Hannelore Kaiser beispielsweise hat zurzeit mehrere sogenannte „Randzeitkinder“. „Ein Kind betreue ich alle 14 Tage am Wochenende, weil die Mutter dann arbeiten muss. Manche Kinder betreue ich nur morgens vor acht Uhr oder abends nach 17 Uhr“, erklärt die 60-Jährige.

Das Problem: Tagesmütter dürfen lediglich fünf Vollzeitplätze, und maximal acht Verträge mit Eltern abschließen. „Manche Tagesmütter lehnen Teilzeitbetreuung ab, weil es sich für sie nicht lohnt“, sagt Zyball. Denn der Lohn, den die Tagesmütter vom Jugendamt bekommen, ist nicht sehr hoch. Je nach Betreuungsdauer kommen sie auf einen Stundenlohn von 3,36 Euro pro Kind.

„Wenn ich bedenke, was ein Babysitter bekommt, wird mir schlecht“, sagt Zyball. Im Jugendhilfeausschuss hieß es noch am Montag in einer Vorlage, dass „die Tagesmütter die gewährte Geldleistung als leistungsgerecht erachtet wird“. Zyball aber nimmt mehr Geld von den Eltern, damit sich ihre Tätigkeit überhaupt lohnt.

„Dabei hat man ein soziales Gewissen und berücksichtigt die wirtschaftliche Lage der Eltern“, sagt die 31-Jährige. Ein Beispiel: Einen Monat bevor die Kinder betreut werden, kommen sie mit den Eltern zur Tagesmutter, um die Umgebung kennenzulernen. Diese sogenannte Eingewöhnungsphase lassen sich Kaiser und Zyball nicht nach Stunden bezahlen. Sie nehmen lediglich eine kleine Pauschale.
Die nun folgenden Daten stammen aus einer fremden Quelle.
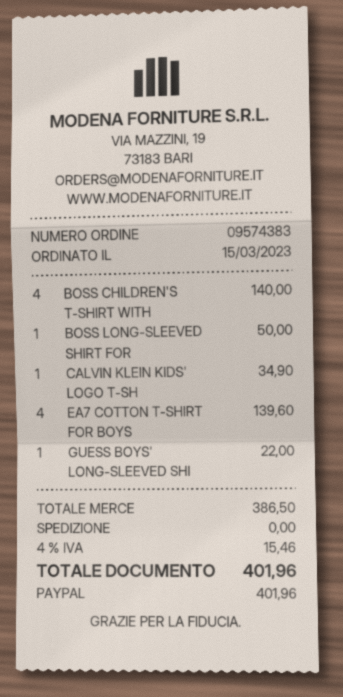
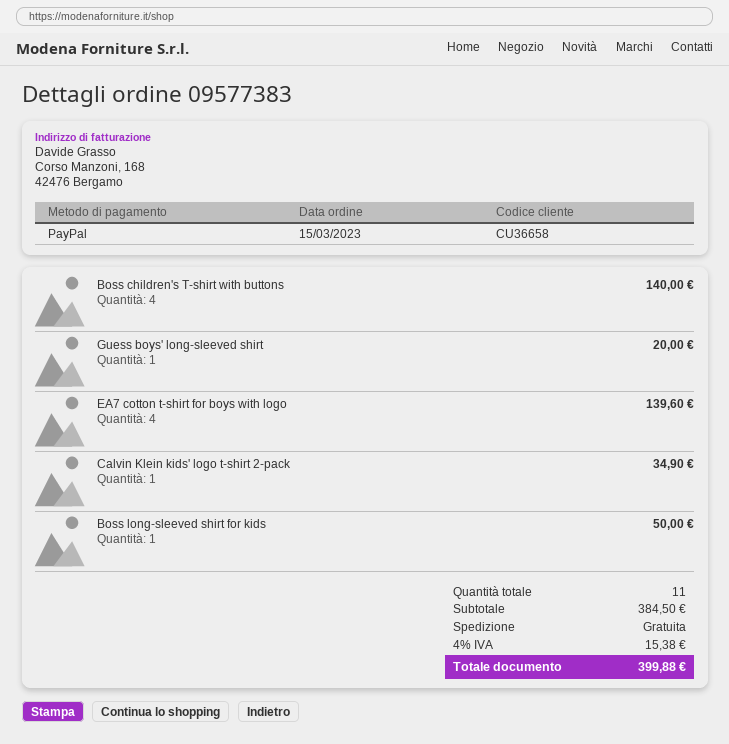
order number: 09574383 -> 09577383
GUESS BOYS' LONG-SLEEVED SHI: 1 for 22.00 -> 1 for 20.00
subtotal: 386.50 -> 384.50
tax: 4% = 15.46 -> 4% = 15.38
total: 401.96 -> 399.88

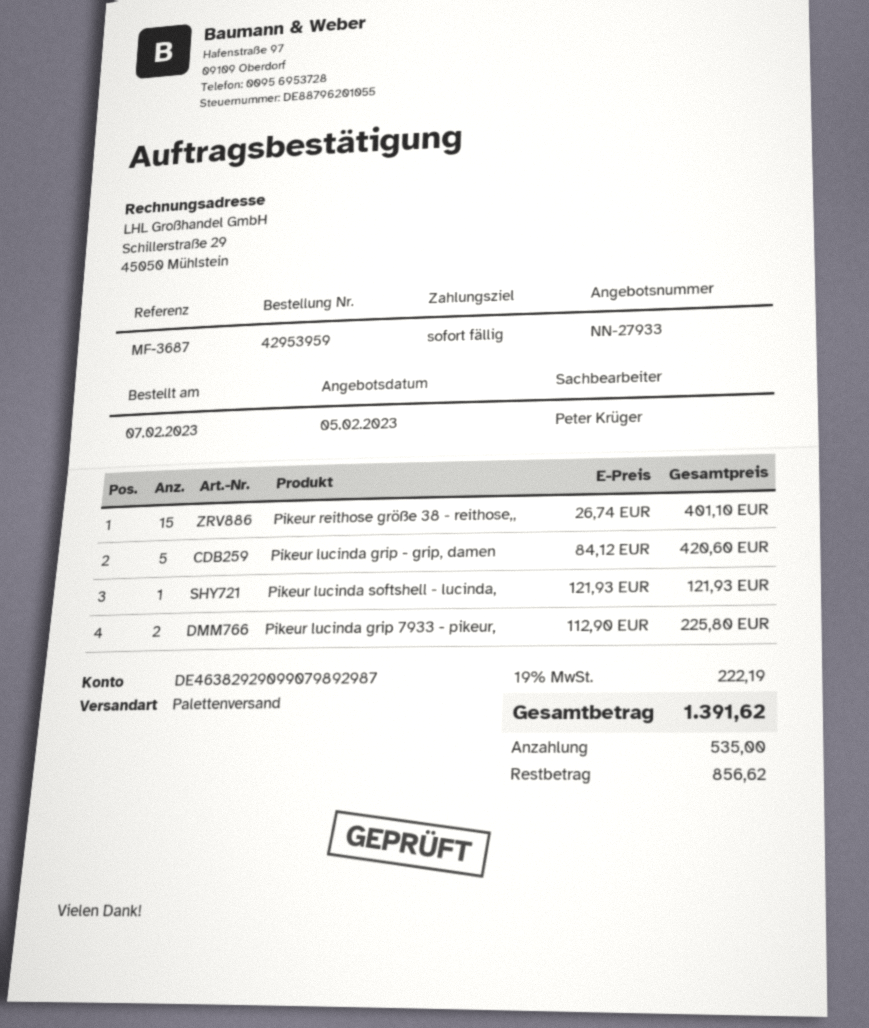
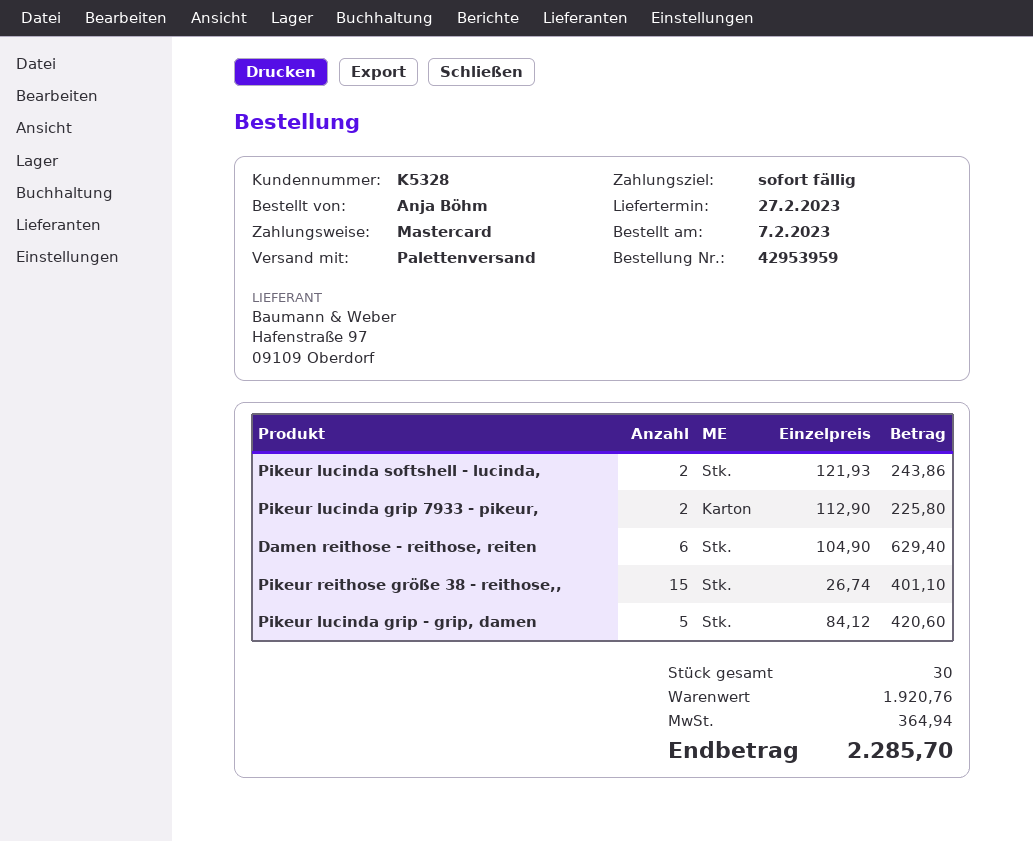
Pikeur lucinda softshell - lucinda,: 1 x 121.93 = 121.93 -> 2 x 121.93 = 243.86
Damen reithose - reithose, reiten: none -> 6 x 104.90 = 629.40
tax: 222.19 -> 364.94
total: 1391.62 -> 2285.70

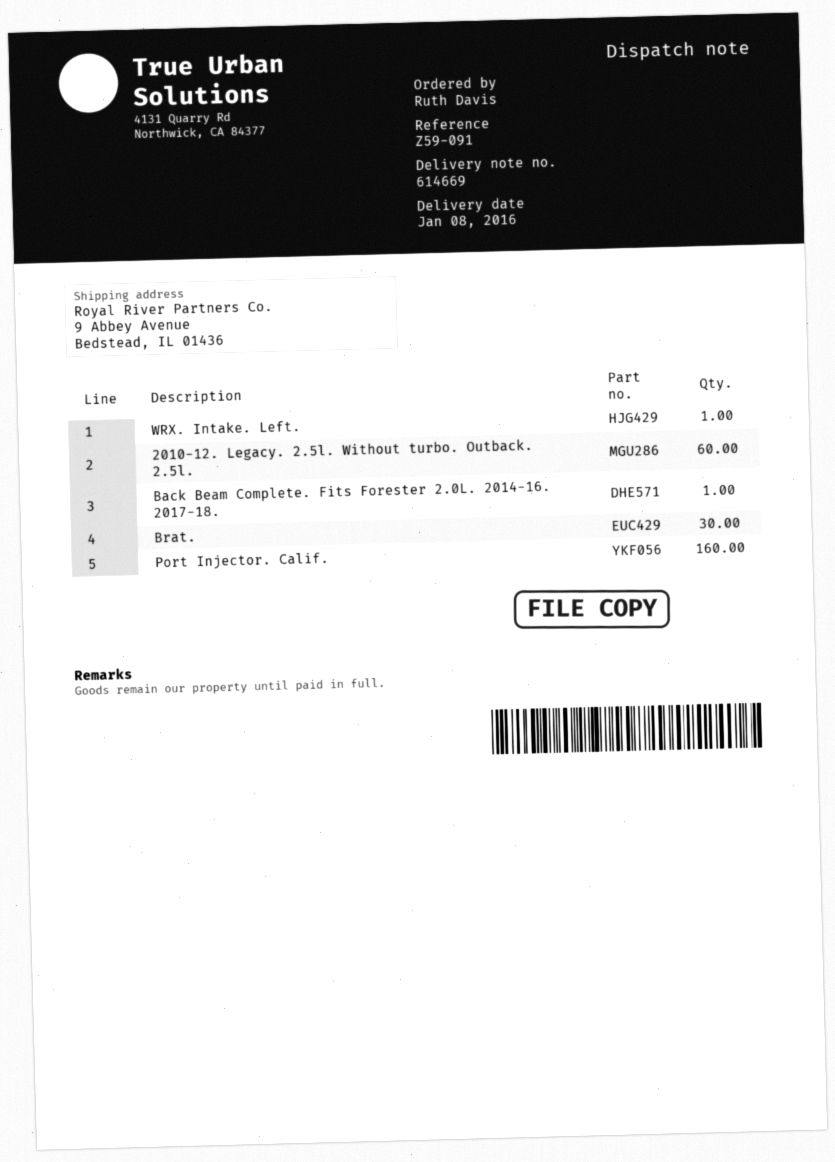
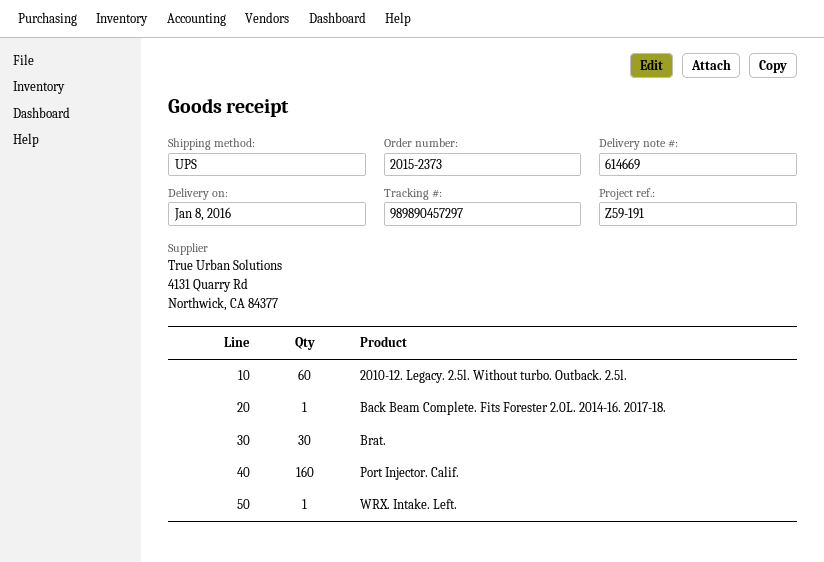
reference: Z59-091 -> Z59-191

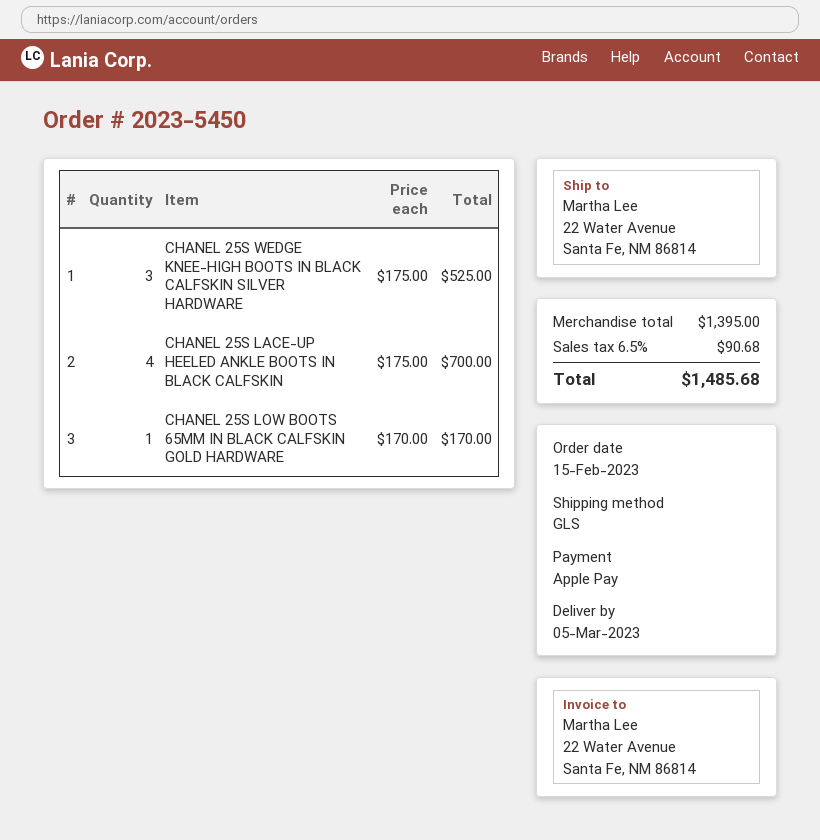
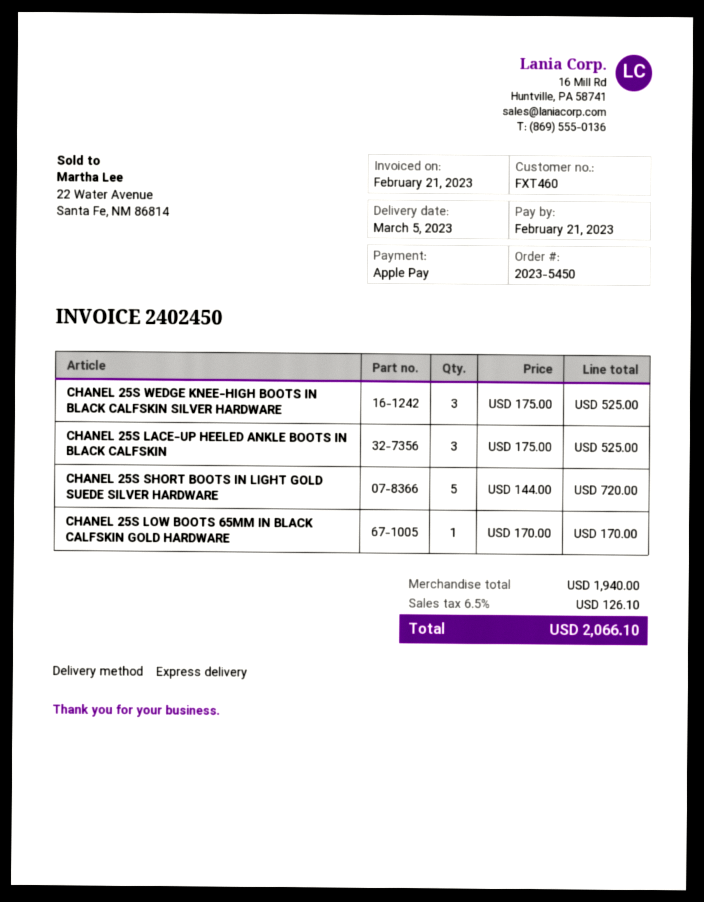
shipping method: GLS -> express
CHANEL 25S LACE-UP HEELED ANKLE BOOTS IN BLACK CALFSKIN: 4 x 175.00 = 700.00 -> 3 x 175.00 = 525.00
CHANEL 25S SHORT BOOTS IN LIGHT GOLD SUEDE SILVER HARDWARE: none -> 5 x 144.00 = 720.00
subtotal: 1395.00 -> 1940.00
tax: 6.5% = 90.68 -> 6.5% = 126.10
total: 1485.68 -> 2066.10

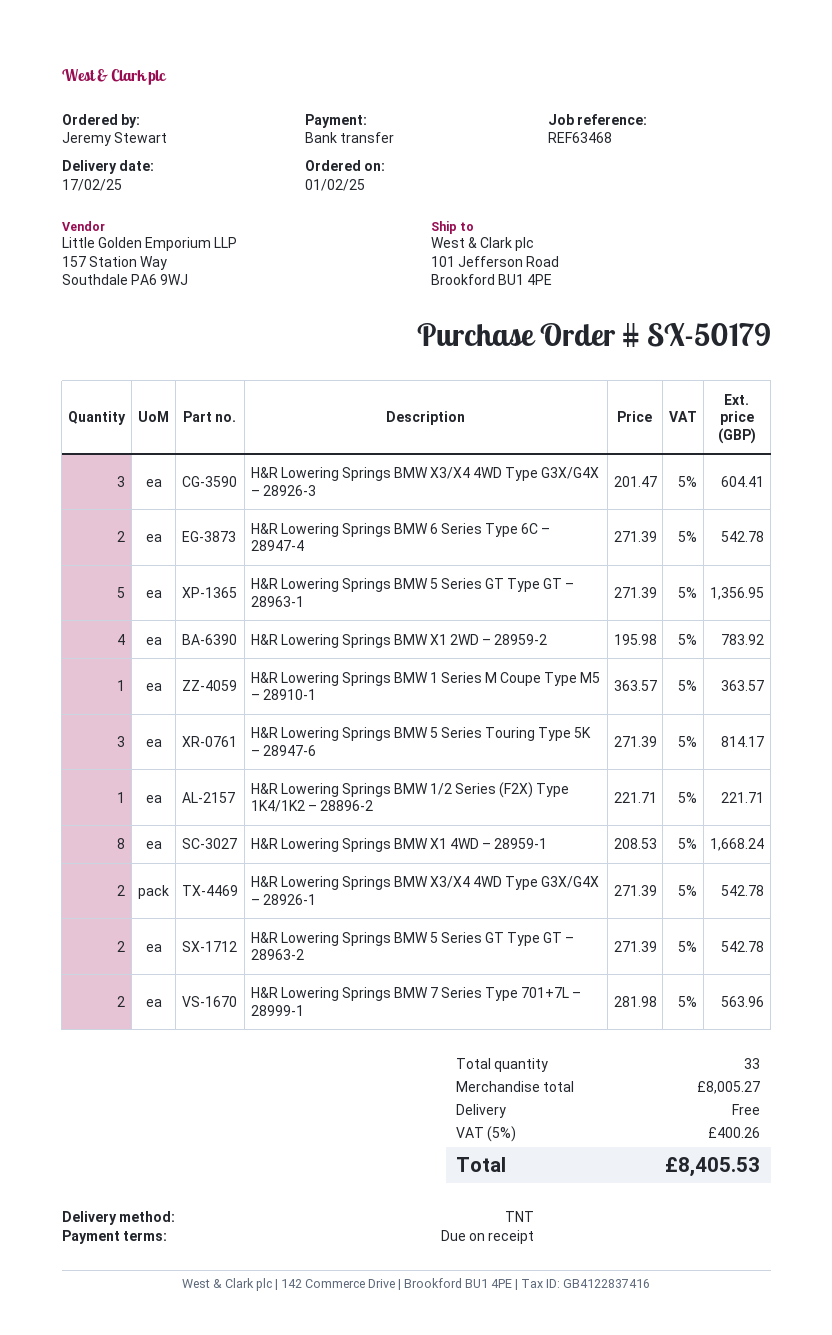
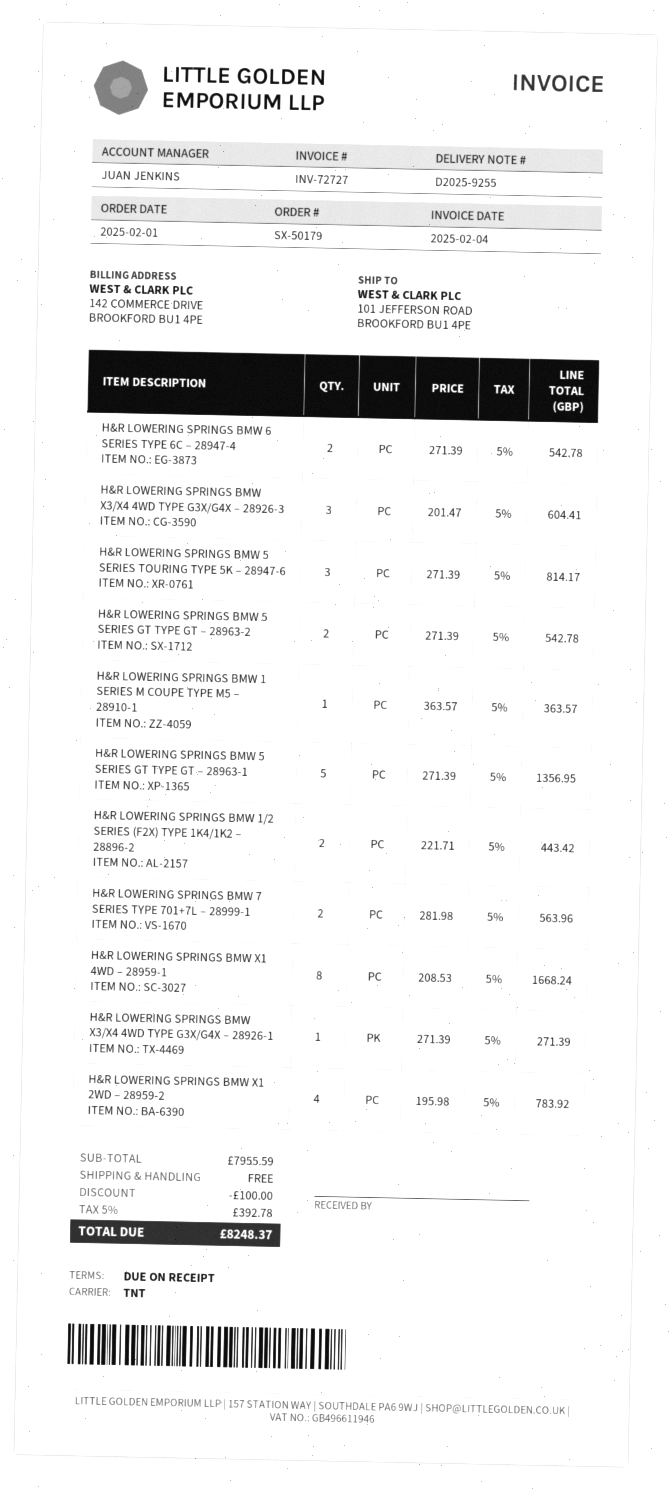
H&R Lowering Springs BMW 1/2 Series (F2X) Type 1K4/1K2 – 28896-2: 1 x 221.71 = 221.71 -> 2 x 221.71 = 443.42
H&R Lowering Springs BMW X3/X4 4WD Type G3X/G4X – 28926-1: 2 x 271.39 = 542.78 -> 1 x 271.39 = 271.39
subtotal: 8005.27 -> 7955.59
discount: none -> 100.00
tax: 5% = 400.26 -> 5% = 392.78
total: 8405.53 -> 8248.37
Alexander Schiele, Pressesprecher des Rheinisch-Bergischen Kreises betont, dass der Lohn in Ordnung ist, wenn die Tagesmütter mehrere Kinder betreuen. Zudem investiere der Kreis in die Qualität der Betreuung: „Wir bezahlen die 600 Euro für die beiden Qualifizierungskurse der Tagesmütter.“

Zyball und Kaiser wünschen sich, dass ihre Arbeit mehr anerkannt wird. „Wir sind mehr als ein Notstopfen“, sagt Kaiser. Doch beide erleben regelmäßig, dass Kinder sobald sie einen Kitaplatz haben, die Tagesmutter verlassen.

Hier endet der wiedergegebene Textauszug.